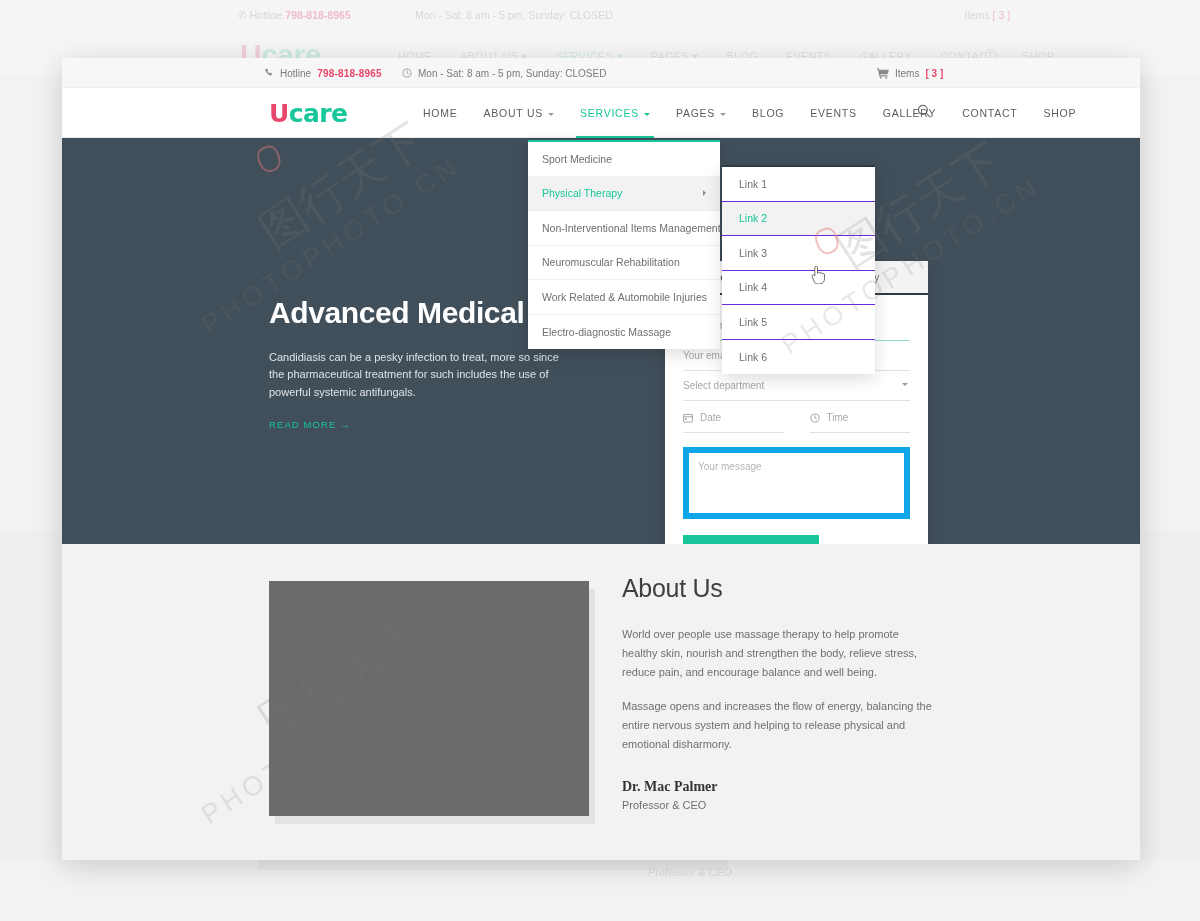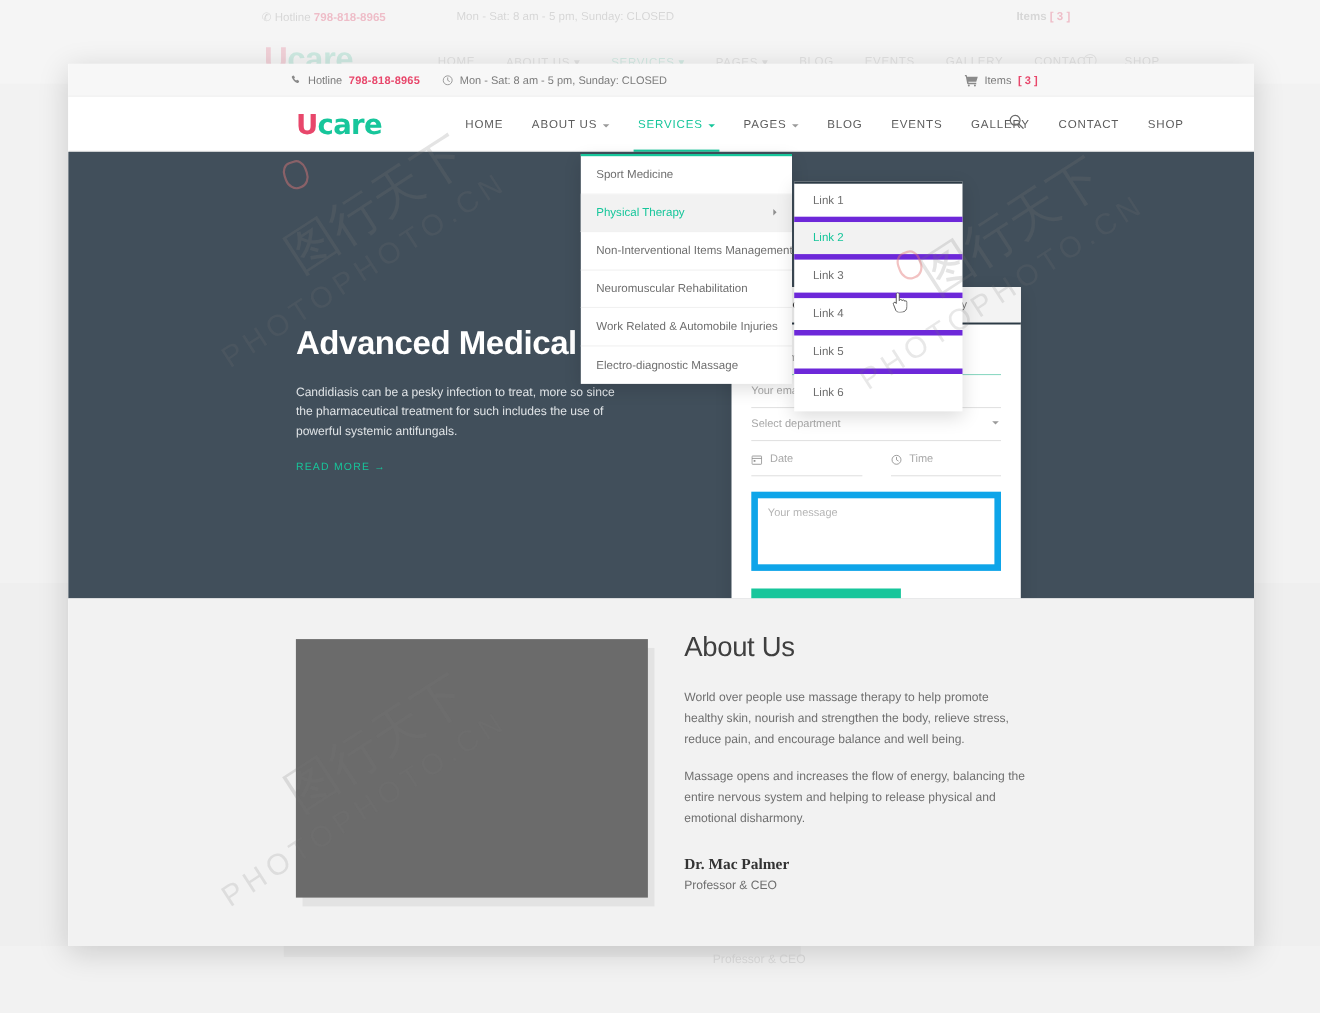--- a/index.html
+++ b/index.html
@@ -28,21 +28,21 @@
     background: #ffffff;
   }
   .ghost-topbar {
     position: absolute; left: 0; top: 0; width: 1200px; height: 30px;
     display: flex; align-items: center;
     font-size: 10.5px; color: #9a9a9a;
   }
   .ghost-topbar .g-hot { position: absolute; left: 238px; }
   .ghost-topbar .g-hot b { color: #e8476b; }
   .ghost-topbar .g-hours { position: absolute; left: 415px; }
-  .ghost-topbar .g-cart { position: absolute; left: 924px; font-weight: bold; }
+  .ghost-topbar .g-cart { position: absolute; left: 964px; }
   .ghost-topbar .g-cart i { color: #e8476b; font-style: normal; }
   .ghost-nav {
     position: absolute; left: 0; top: 30px; width: 1200px; height: 46px;
     background: #fff;
   }
   .ghost-logo {
     position: absolute; left: 240px; top: 38px;
     font-size: 30px; font-weight: bold; letter-spacing: -0.5px;
   }
   .ghost-logo .u { color: #f0869f; }
@@ -183,21 +183,21 @@
     box-shadow: 0 5px 16px rgba(0,0,0,0.14);
     z-index: 50;
     border-top: 2px solid #2c3a45;
   }
   .sm-item {
     height: 34.5px;
     display: flex; align-items: center;
     padding: 0 17px;
     font-size: 10.5px;
     color: #6f6f6f;
-    border-bottom: 5px solid #6d28d9;
+    border-bottom: 1px solid #6d28d9;
     cursor: pointer;
   }
   .sm-item:last-child { border-bottom: none; }
   .sm-item.hl { background: #f2f2f2; color: #17c69b; }
 
   .cursor-ptr {
     position: absolute; left: 748px; top: 208px; z-index: 60;
     pointer-events: none;
   }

* [WORK ORDER]
An exact copy of the entries, minus the pictures, is what to return.

* [RESPONSE TO THIS TASK]
--- a/index.html
+++ b/index.html
@@ -28,21 +28,21 @@
     background: #ffffff;
   }
   .ghost-topbar {
     position: absolute; left: 0; top: 0; width: 1200px; height: 30px;
     display: flex; align-items: center;
     font-size: 10.5px; color: #9a9a9a;
   }
   .ghost-topbar .g-hot { position: absolute; left: 238px; }
   .ghost-topbar .g-hot b { color: #e8476b; }
   .ghost-topbar .g-hours { position: absolute; left: 415px; }
-  .ghost-topbar .g-cart { position: absolute; left: 924px; font-weight: bold; }
+  .ghost-topbar .g-cart { position: absolute; left: 964px; }
   .ghost-topbar .g-cart i { color: #e8476b; font-style: normal; }
   .ghost-nav {
     position: absolute; left: 0; top: 30px; width: 1200px; height: 46px;
     background: #fff;
   }
   .ghost-logo {
     position: absolute; left: 240px; top: 38px;
     font-size: 30px; font-weight: bold; letter-spacing: -0.5px;
   }
   .ghost-logo .u { color: #f0869f; }
@@ -183,21 +183,21 @@
     box-shadow: 0 5px 16px rgba(0,0,0,0.14);
     z-index: 50;
     border-top: 2px solid #2c3a45;
   }
   .sm-item {
     height: 34.5px;
     display: flex; align-items: center;
     padding: 0 17px;
     font-size: 10.5px;
     color: #6f6f6f;
-    border-bottom: 5px solid #6d28d9;
+    border-bottom: 1px solid #6d28d9;
     cursor: pointer;
   }
   .sm-item:last-child { border-bottom: none; }
   .sm-item.hl { background: #f2f2f2; color: #17c69b; }
 
   .cursor-ptr {
     position: absolute; left: 748px; top: 208px; z-index: 60;
     pointer-events: none;
   }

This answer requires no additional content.